Start of GIVEN DATA

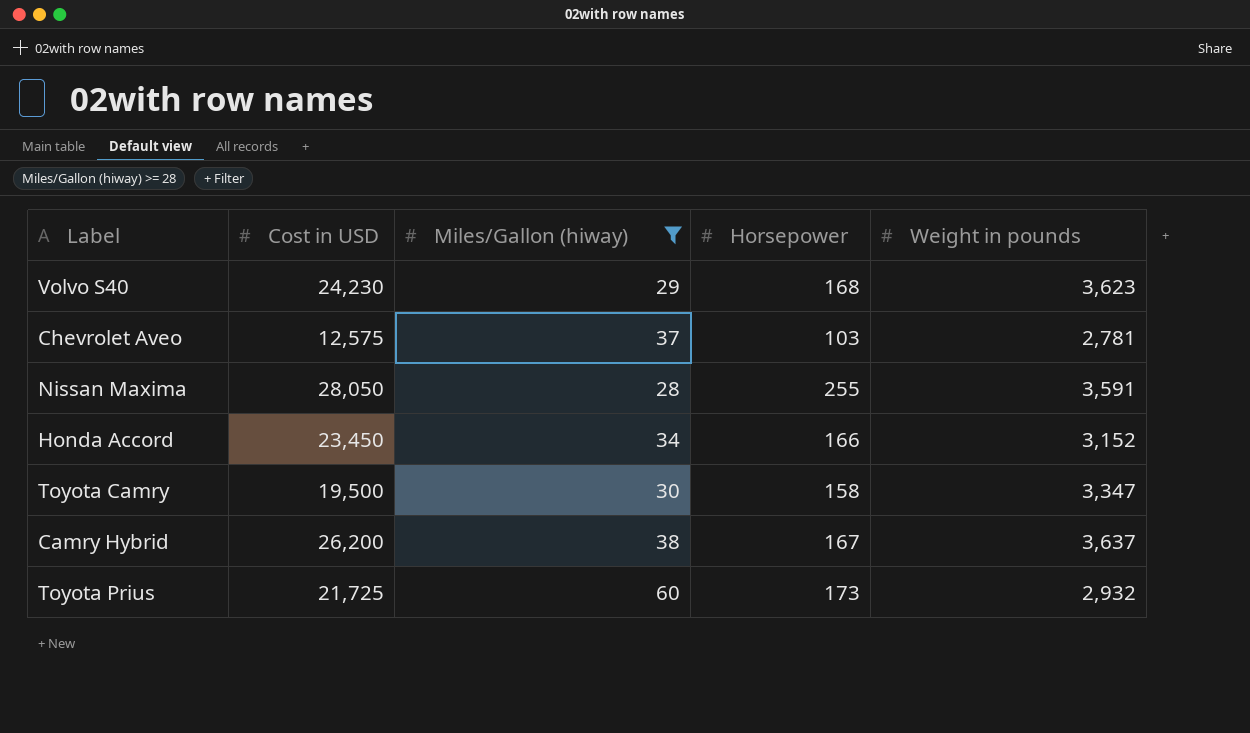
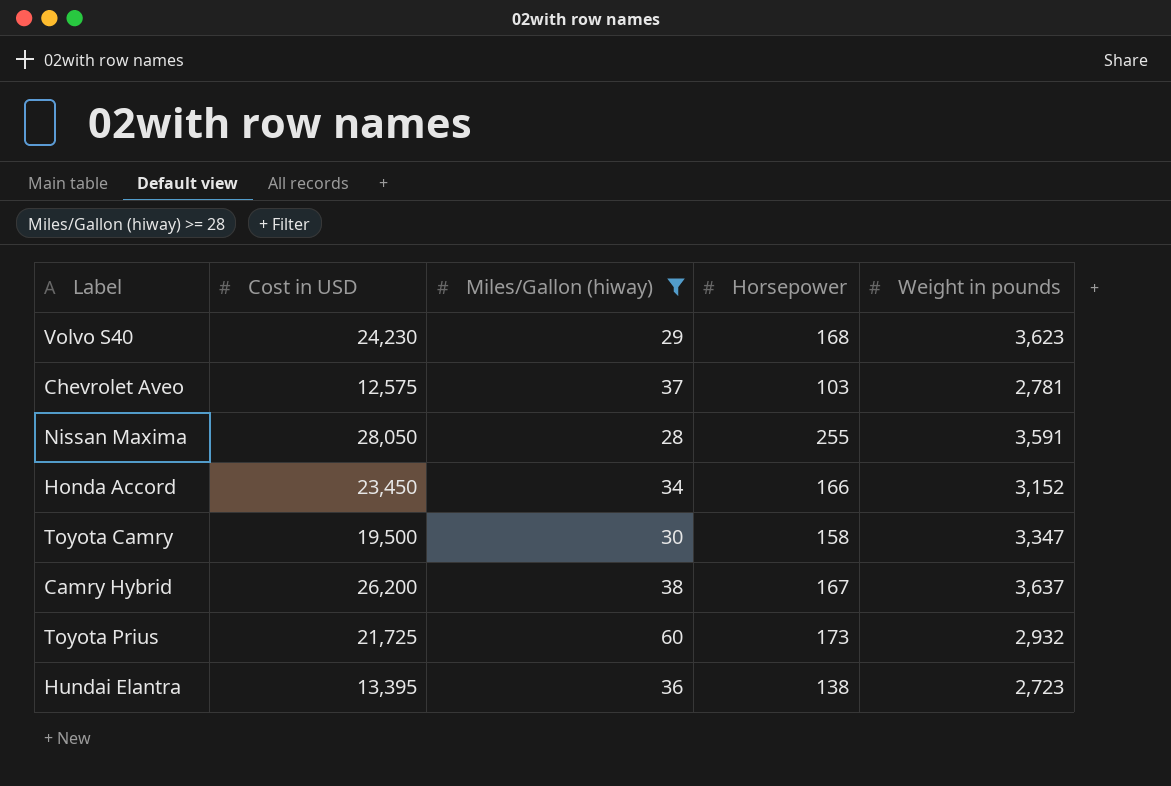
row Hundai Elantra: none -> 13,395 | 36 | 138 | 2,723

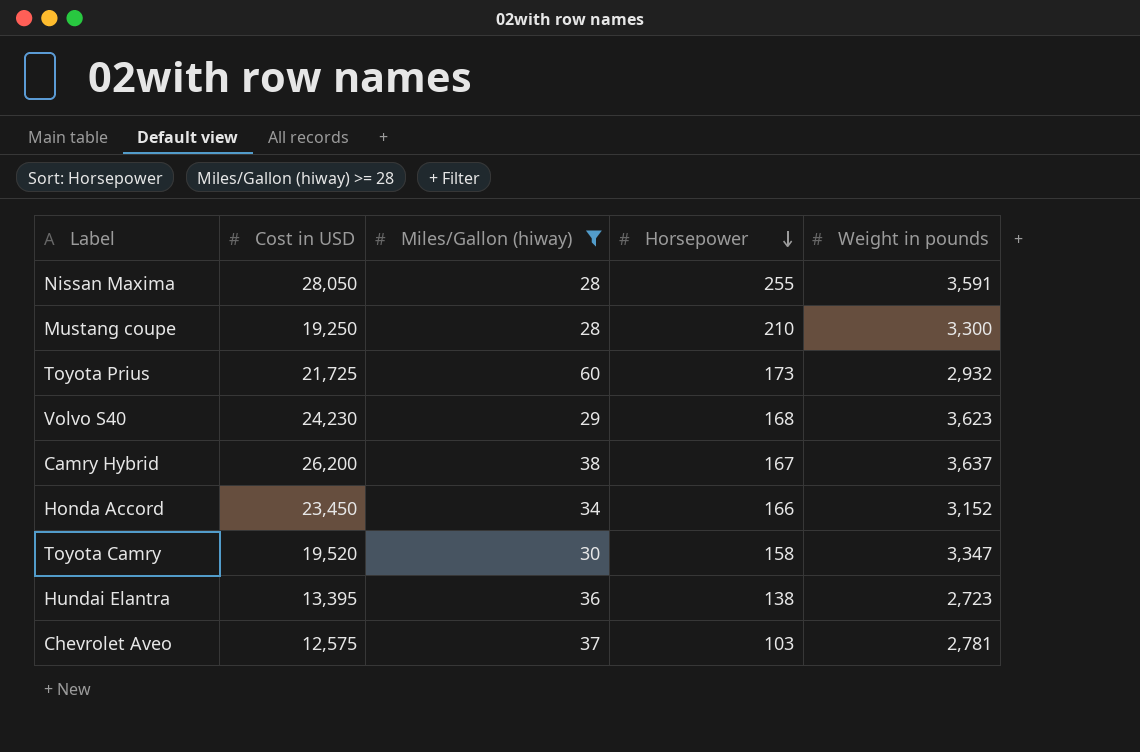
row order: none -> Horsepower descending
row Mustang coupe: none -> 19,250 | 28 | 210 | 3,300
Toyota Camry | Cost in USD: 19,500 -> 19,520

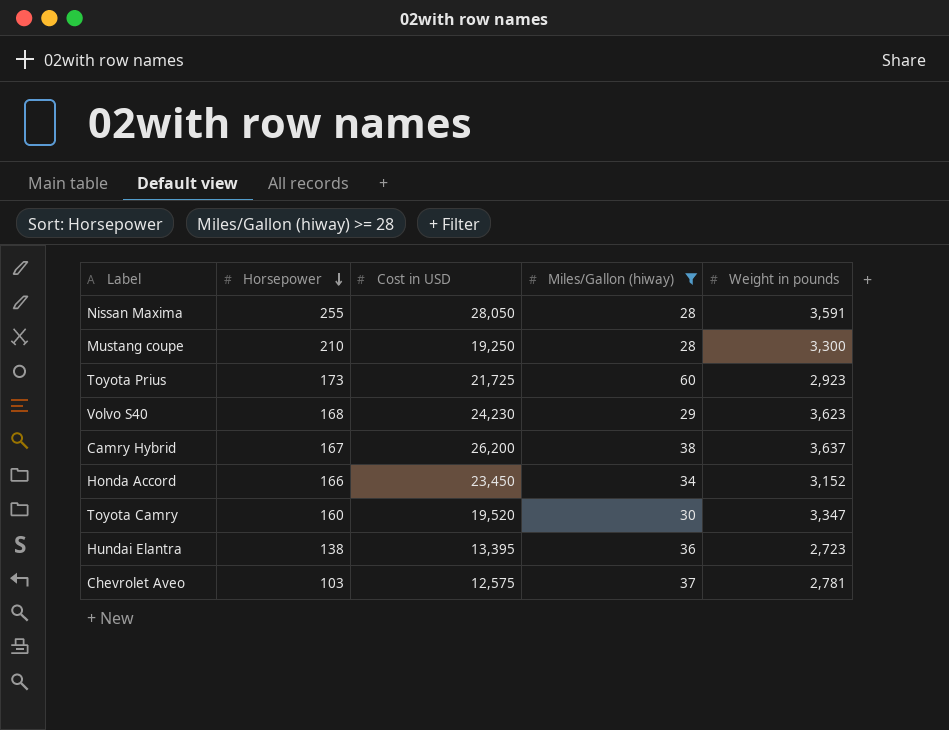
column Horsepower | position: 4 -> 2
Toyota Prius | Weight in pounds: 2,932 -> 2,923
Toyota Camry | Horsepower: 158 -> 160

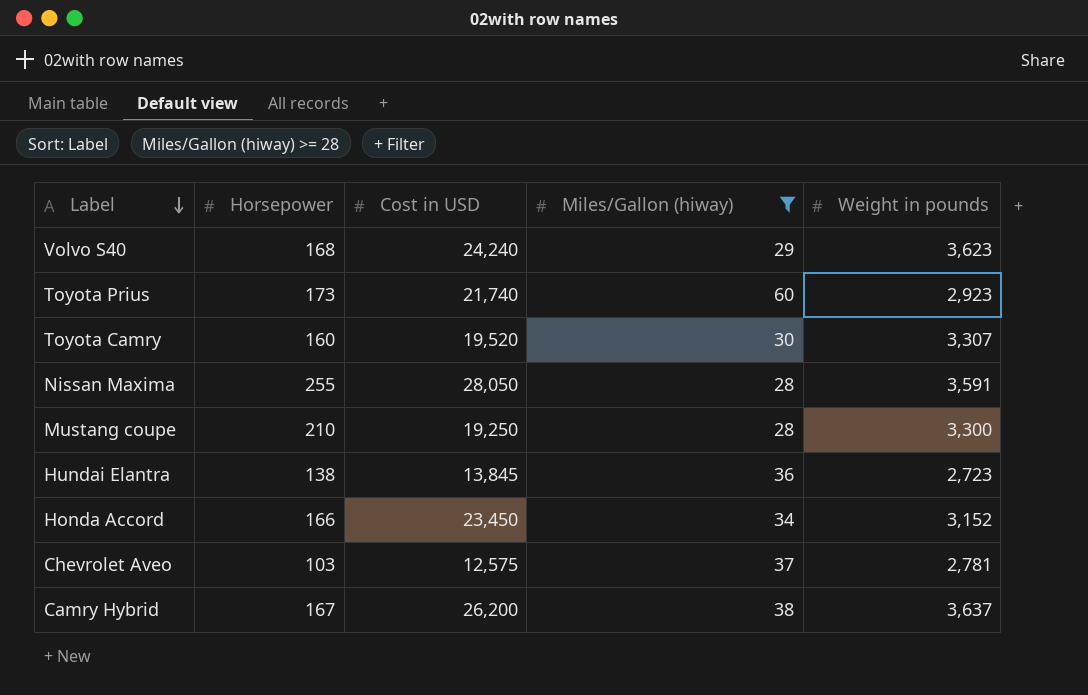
row order: Horsepower descending -> Label descending
Volvo S40 | Cost in USD: 24,230 -> 24,240
Toyota Prius | Cost in USD: 21,725 -> 21,740
Toyota Camry | Weight in pounds: 3,347 -> 3,307
Hundai Elantra | Cost in USD: 13,395 -> 13,845

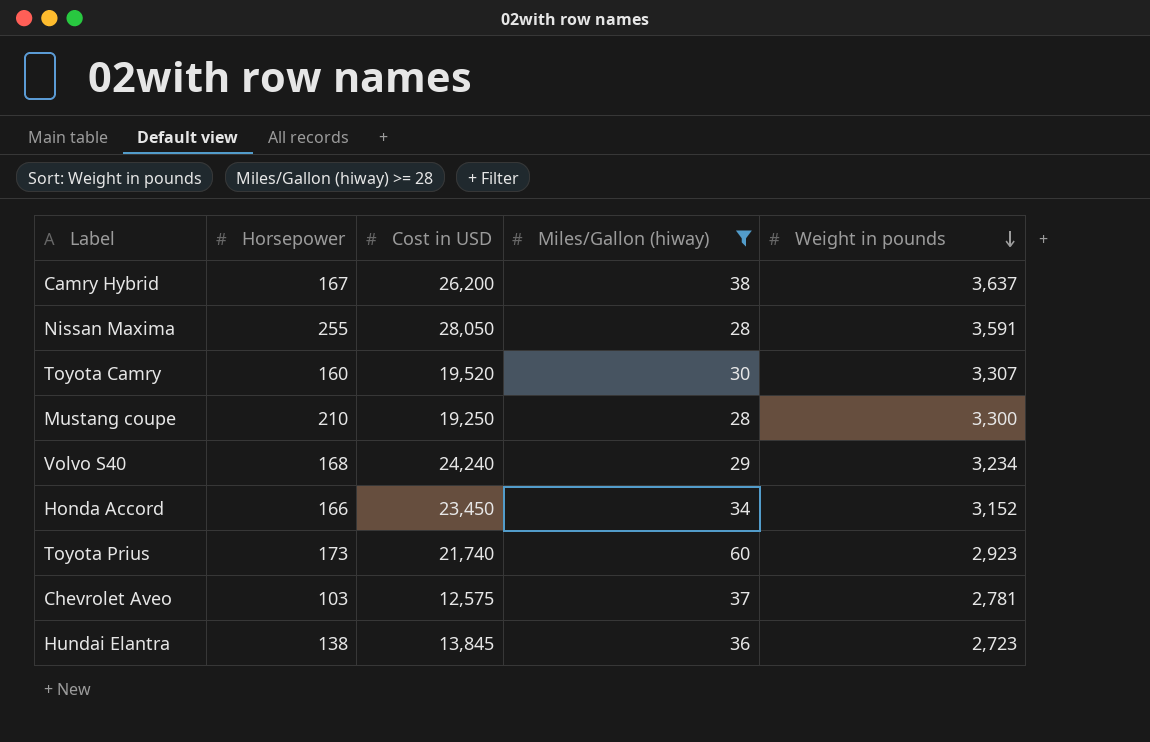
row order: Label descending -> Weight in pounds descending
Volvo S40 | Weight in pounds: 3,623 -> 3,234

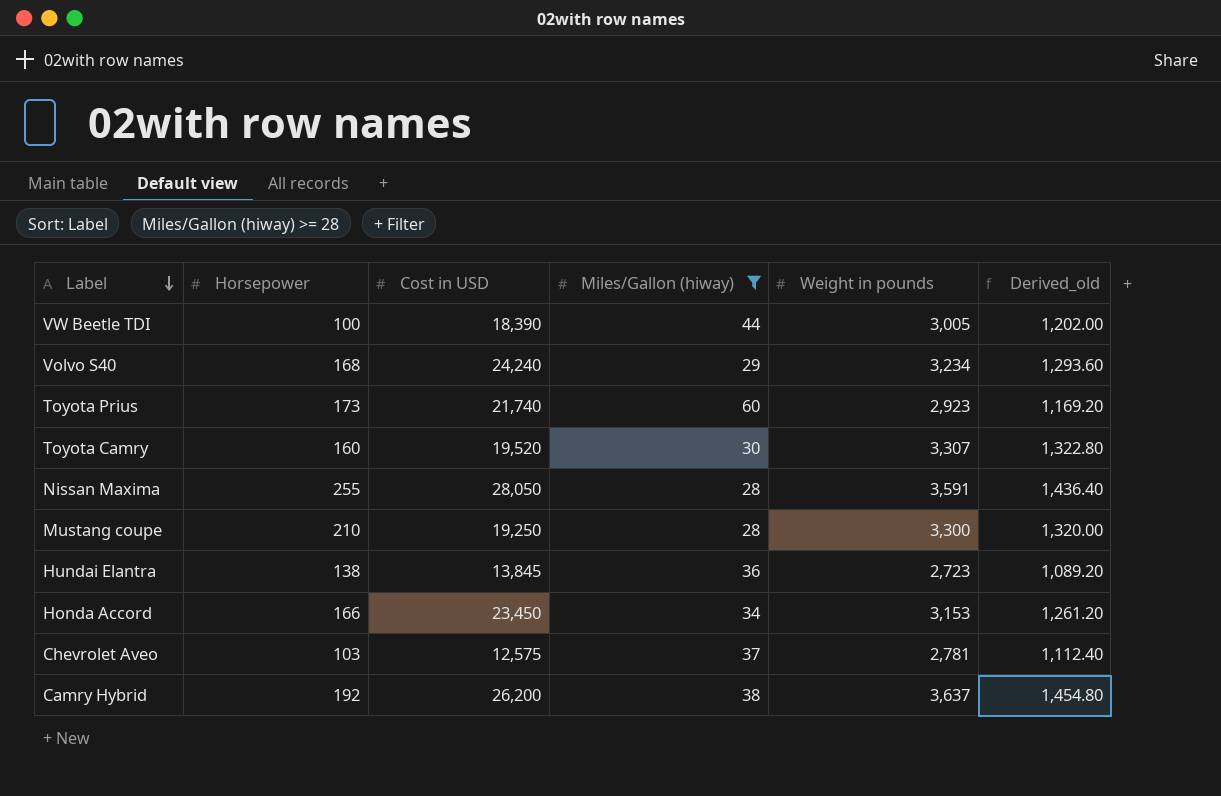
row order: Weight in pounds descending -> Label descending
column Derived_old | formula: none -> [Weight in pounds] * 0.4
row VW Beetle TDI: none -> 100 | 18,390 | 44 | 3,005 | 1,202.00
Honda Accord | Weight in pounds: 3,152 -> 3,153
Camry Hybrid | Horsepower: 167 -> 192

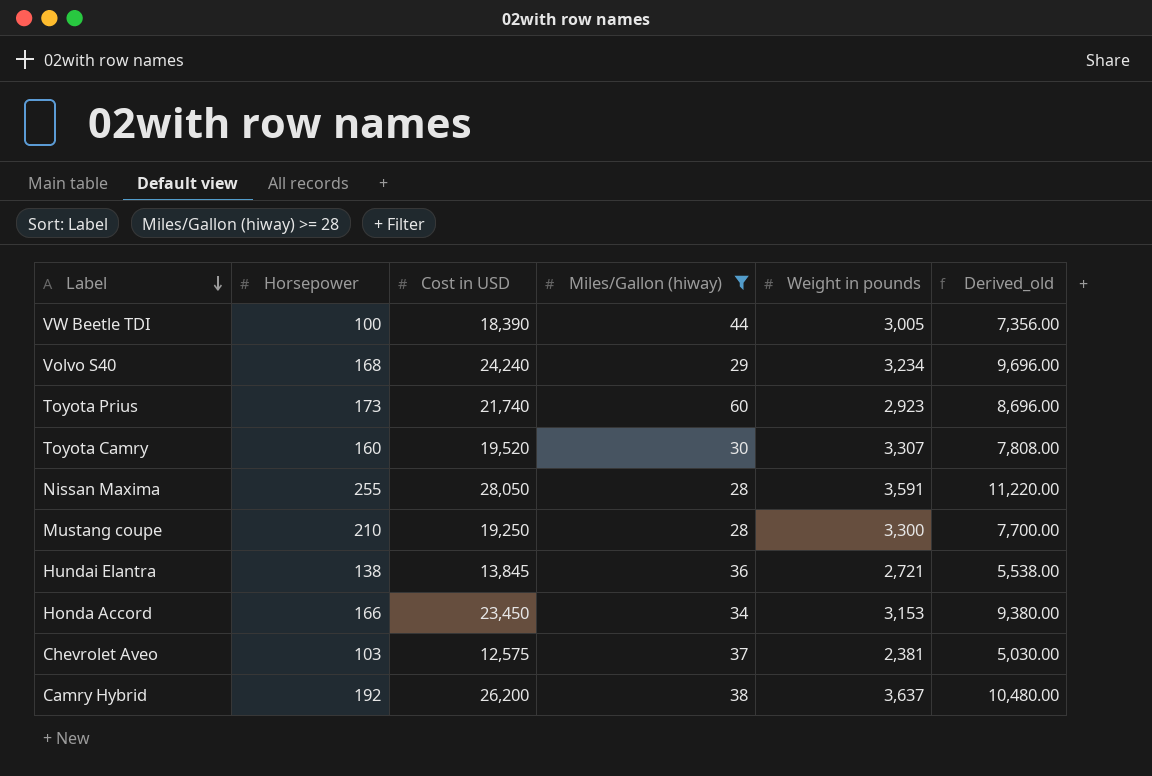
column Derived_old | formula: [Weight in pounds] * 0.4 -> [Cost in USD] * 0.4
Hundai Elantra | Weight in pounds: 2,723 -> 2,721
Chevrolet Aveo | Weight in pounds: 2,781 -> 2,381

End of GIVEN DATA

WHAT YOU ARE ASKED TO DO: If a line in the records above holds the string "Hundai", copy it out.

EXERCISE ANSWER:
row Hundai Elantra: none -> 13,395 | 36 | 138 | 2,723
Hundai Elantra | Cost in USD: 13,395 -> 13,845
Hundai Elantra | Weight in pounds: 2,723 -> 2,721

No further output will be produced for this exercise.